The Four Golden Signals: What Every Service Should Monitor

Where the Four Golden Signals Come From

In 2016, Google published the Site Reliability Engineering book—effectively their internal playbook for operating services at scale. One of its most cited concepts is the Four Golden Signals: the four metrics that, if you had to pick just four, give you the most complete picture of how a service is behaving.

The signals are:

  1. Latency: How long does it take to service a request?
  2. Traffic: How much demand is being placed on the system?
  3. Errors: What is the rate of failing requests?
  4. Saturation: How full is the service? How close to capacity?

Every service should measure all four. No single signal is sufficient on its own.

Signal 1: Latency

Latency measures how long requests take. But the average is almost always the wrong metric. Averages hide the experience of your slowest users.

Consider: 99 requests complete in 10ms and 1 request takes 10 seconds. The average is ~110ms, which sounds fine. But 1% of your users are waiting 10 seconds. That 1% is your most vocal customer, your largest account, the user who sends the screenshot to Twitter.
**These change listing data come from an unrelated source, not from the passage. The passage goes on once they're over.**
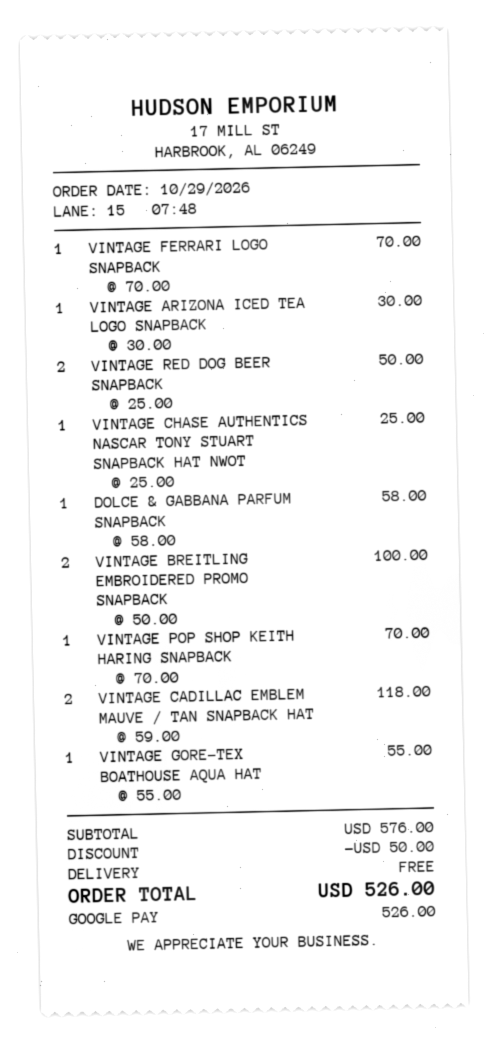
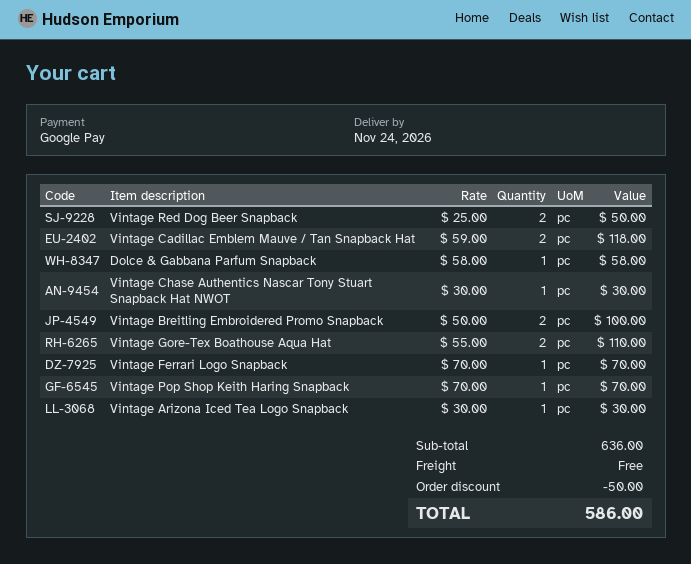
VINTAGE CHASE AUTHENTICS NASCAR TONY STUART SNAPBACK HAT NWOT: 1 x 25.00 = 25.00 -> 1 x 30.00 = 30.00
VINTAGE GORE-TEX BOATHOUSE AQUA HAT: 1 x 55.00 = 55.00 -> 2 x 55.00 = 110.00
subtotal: 576.00 -> 636.00
total: 526.00 -> 586.00

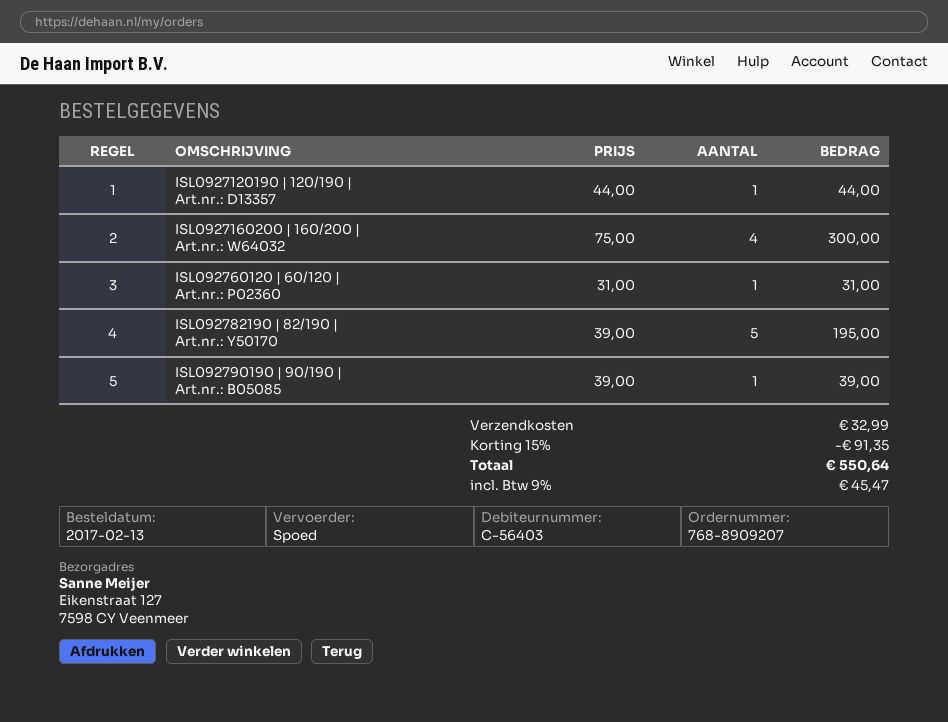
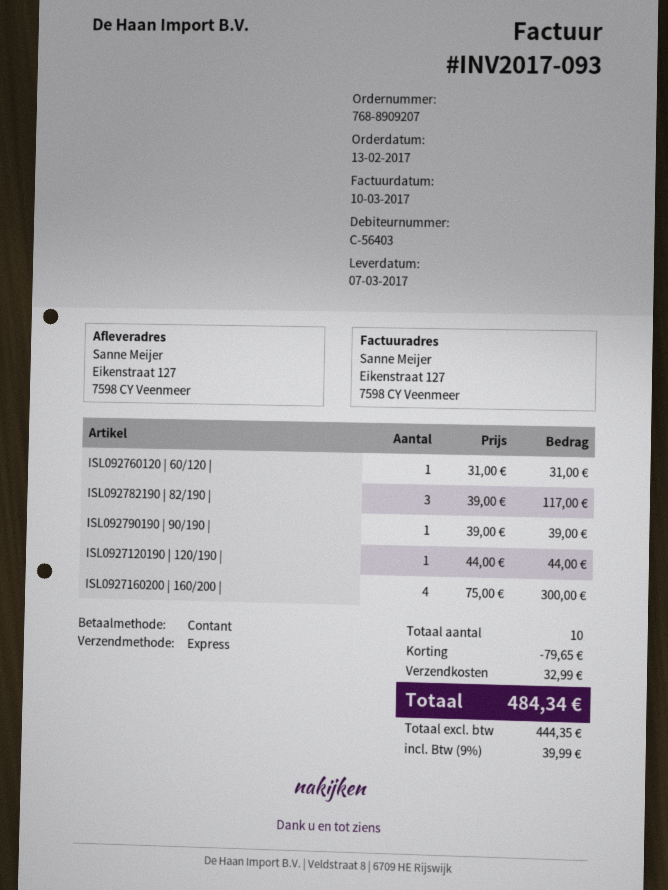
ISL092782190 | 82/190 |: 5 x 39.00 = 195.00 -> 3 x 39.00 = 117.00
discount: 91.35 -> 79.65
tax: 9% = 45.47 -> 9% = 39.99
total: 550.64 -> 484.34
Measure percentiles, not averages:

  • P50 (median): Half of requests are faster than this
  • P95: 95% of requests are faster than this
  • P99: 99% of requests are faster than this
  • P999: 99.9% of requests are faster than this

In Prometheus, use histograms to calculate percentiles:

// Instrument your application
class LatencyMiddleware
{
    public function handle(Request $request, Closure $next): Response
    {
        $start = microtime(true);
        $response = $next($request);
        $duration = microtime(true) - $start;

        app(MetricsClient::class)->histogram(
            'http_request_duration_seconds',
            $duration,
            [
                'method'   => $request->method(),
                'endpoint' => Route::currentRouteName() ?? 'unknown',
                'status'   => (string) $response->status(),
            ],
            // Histogram buckets in seconds
            [0.005, 0.01, 0.025, 0.05, 0.1, 0.25, 0.5, 1, 2.5, 5, 10]
        );

        return $response;
    }
}

Query percentiles in Prometheus:

# P99 latency for all endpoints
histogram_quantile(0.99,
  sum by (le, endpoint) (
    rate(http_request_duration_seconds_bucket[5m])
  )
)

# P50 latency per endpoint
histogram_quantile(0.50,
  sum by (le, endpoint) (
    rate(http_request_duration_seconds_bucket[5m])
  )
)

Critical distinction: Measure success latency and failure latency separately. If requests fail fast (returning a 500 in 1ms), they'll make your latency look great even though users are getting errors. Track latency for 2xx responses and 5xx responses independently.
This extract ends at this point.